Phase 2 Veliparib or Placebo, plus FOLFIRI ± Bevacizumab in mCRC
Research type
Research Study
Full title
Randomized, Double-Blind, Multicenter, Phase 2 Study Comparing Veliparib Plus FOLFIRI ± Bevacizumab Versus Placebo Plus FOLFIRI ± Bevacizumab in Previously Untreated Metastatic Colorectal Cancer
IRAS ID
161809
Contact name
Georgina Walker
Contact email
Sponsor organisation
AbbVie Ltd
Eudract number
2014-002866-65
Duration of Study in the UK
2 years, 2 months, 27 days
Research summary
Colorectal cancer is the third most common cancer in men and the second most common in women with 746,000 and 614,000 cases respectively worldwide in 2012. Metastatic (cancer that has spread) colorectal cancer (mCRC) is a largely incurable disease. The majority of patients diagnosed with mCRC have secondary tumors in their liver or lungs. Current approved chemotherapy drug treatment options include FOLFIRI and FOLFOX . These combination chemotherapy treatments may be used with bevacizumab (Avastin), which inhibits the growth of new blood vessels around tumors. These treatments significantly improve quality and duration of life, but only 6% of patients live to 5 years after diagnosis of mCRC.
Veliparib is a “PARP inhibitor” that may improve chemotherapy. It works by blocking tumour cells from repairing DNA-damage caused by chemotherapy, ultimately killing cancer cells.

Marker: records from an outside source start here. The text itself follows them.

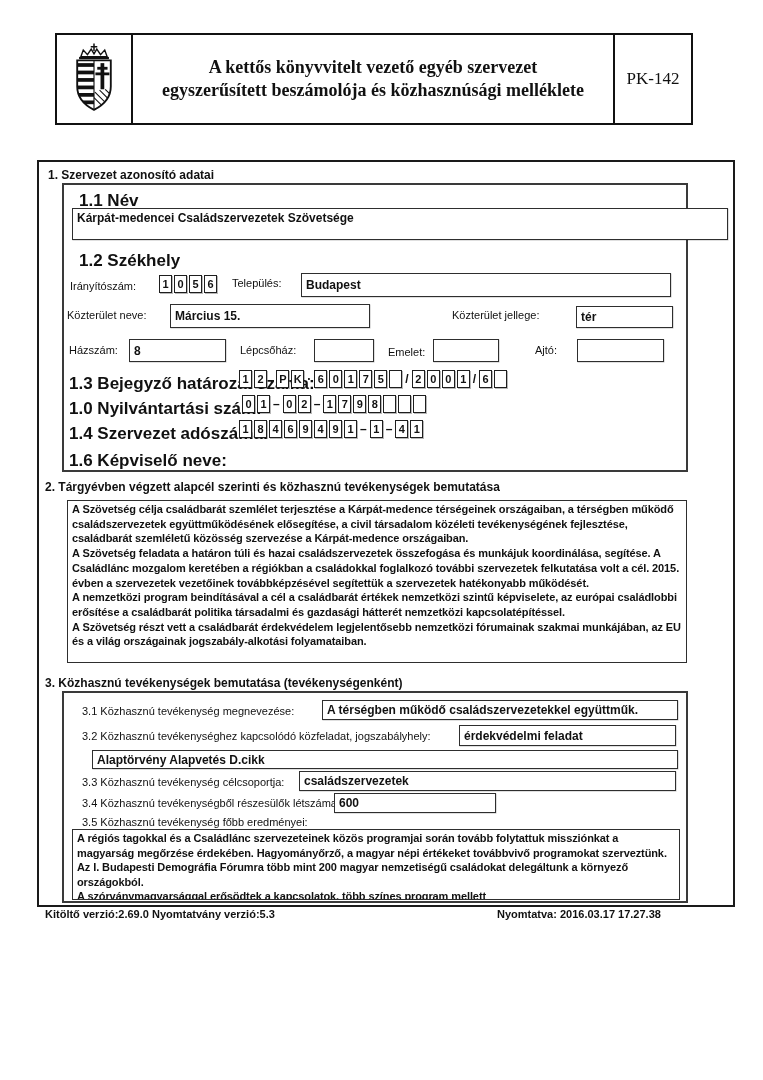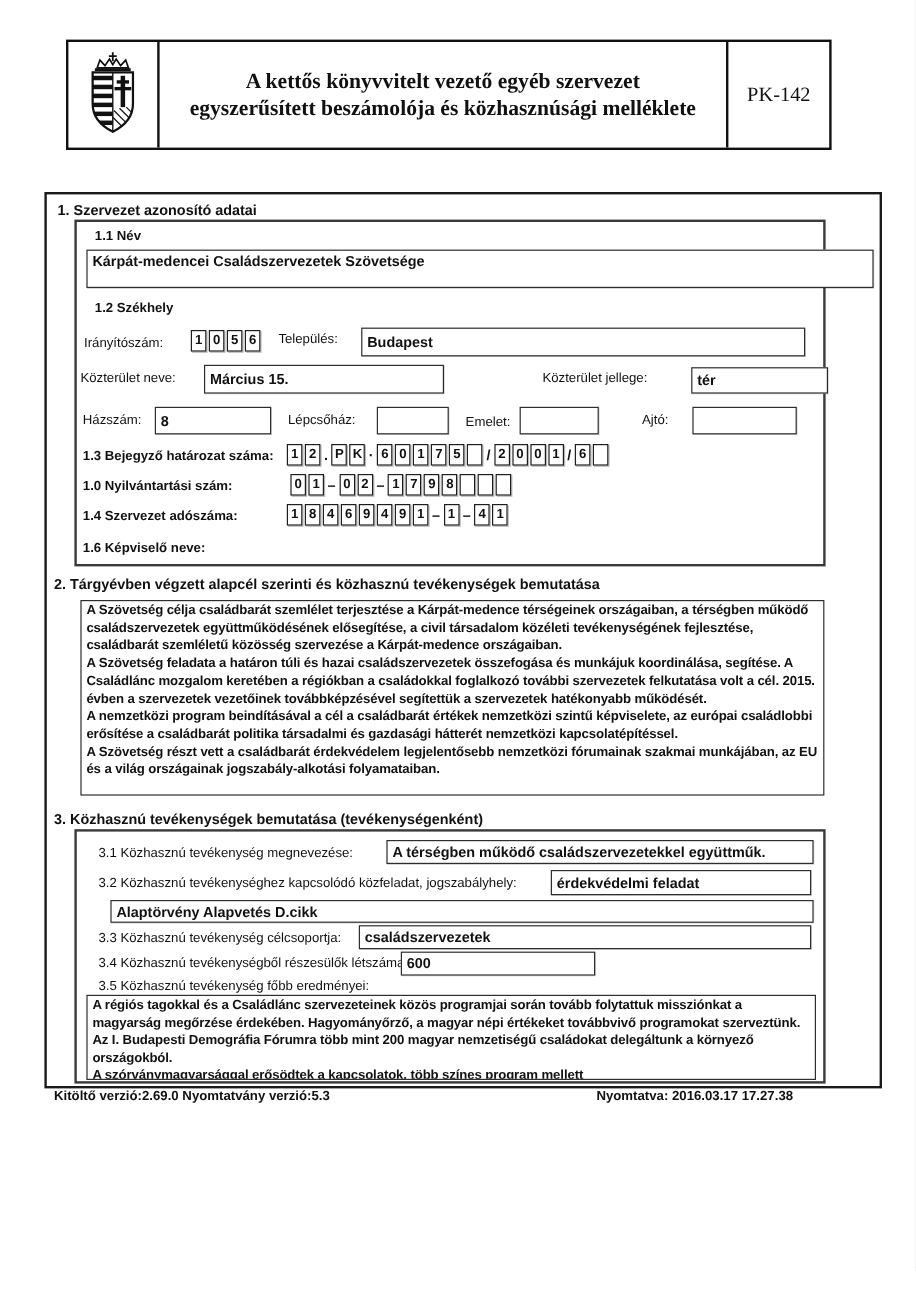"PK-142" .pk-cell { width: 86px -> 78px }
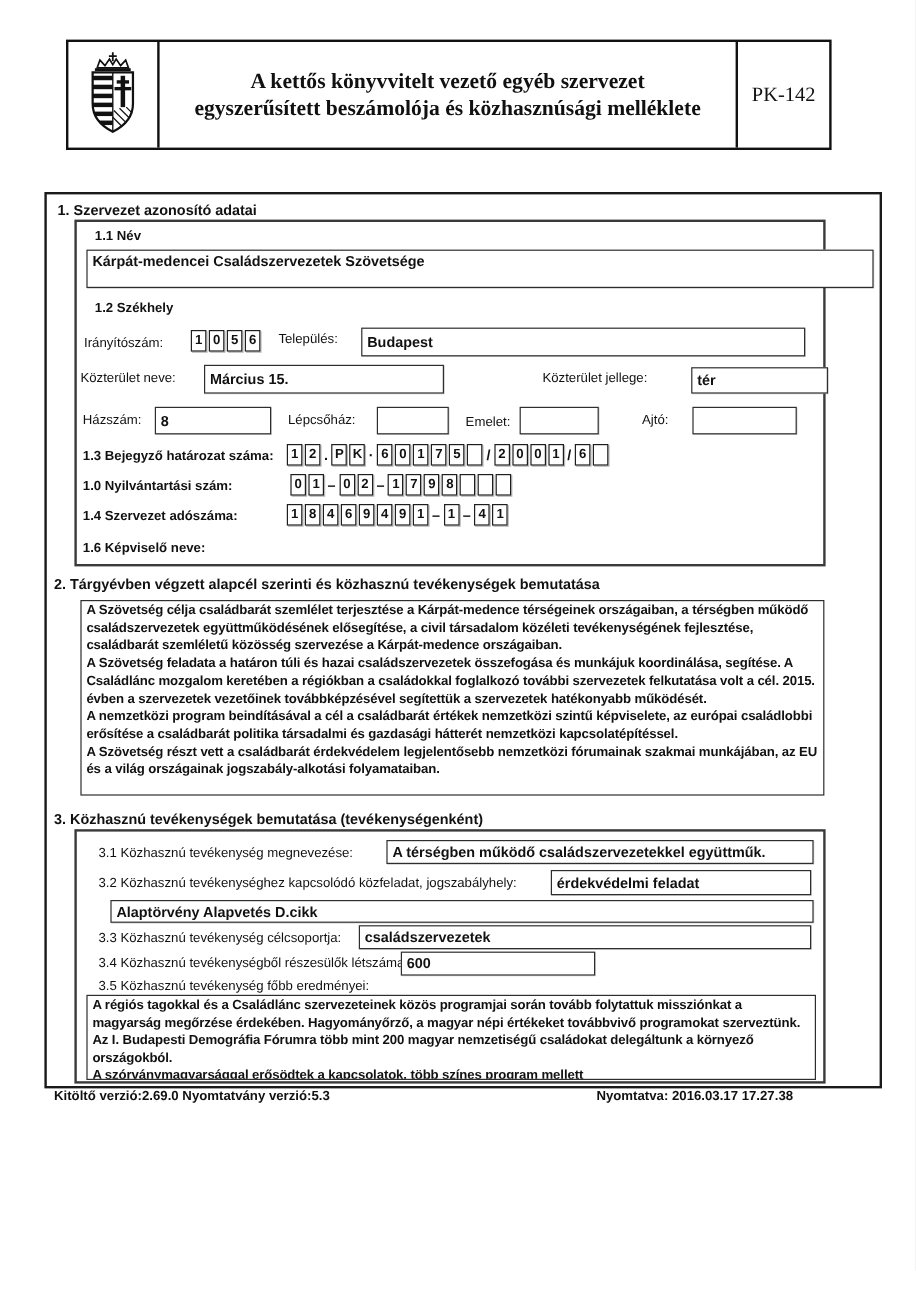"1.1 Név" .lbl.b { font-size: 11px -> 17px }
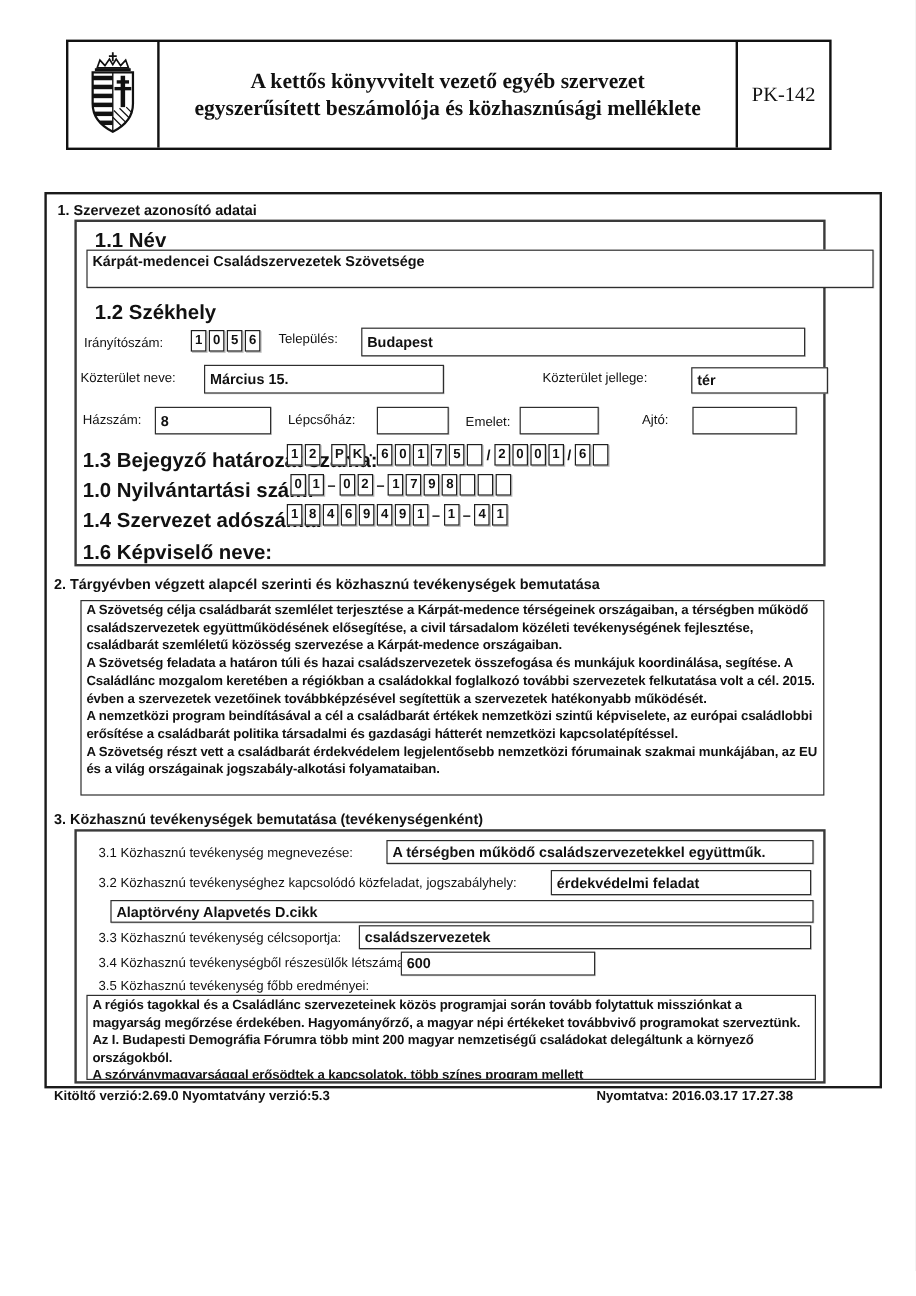"tér" div.input { width: 114px -> 97px }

In this study patients will receive FOLFIRI (±bevacizumab) and veliparib or placebo (substance that looks the same as veliparib but has no active ingredients). Half of the patients will receive veliparib, and half placebo. The trial will look at which treatment is better at controlling the cancer by measuring overall survival and progression-free time. This is a phase II, randomised, blinded trial – neither the patient nor the doctor knows whether the patient is taking veliparib or placebo.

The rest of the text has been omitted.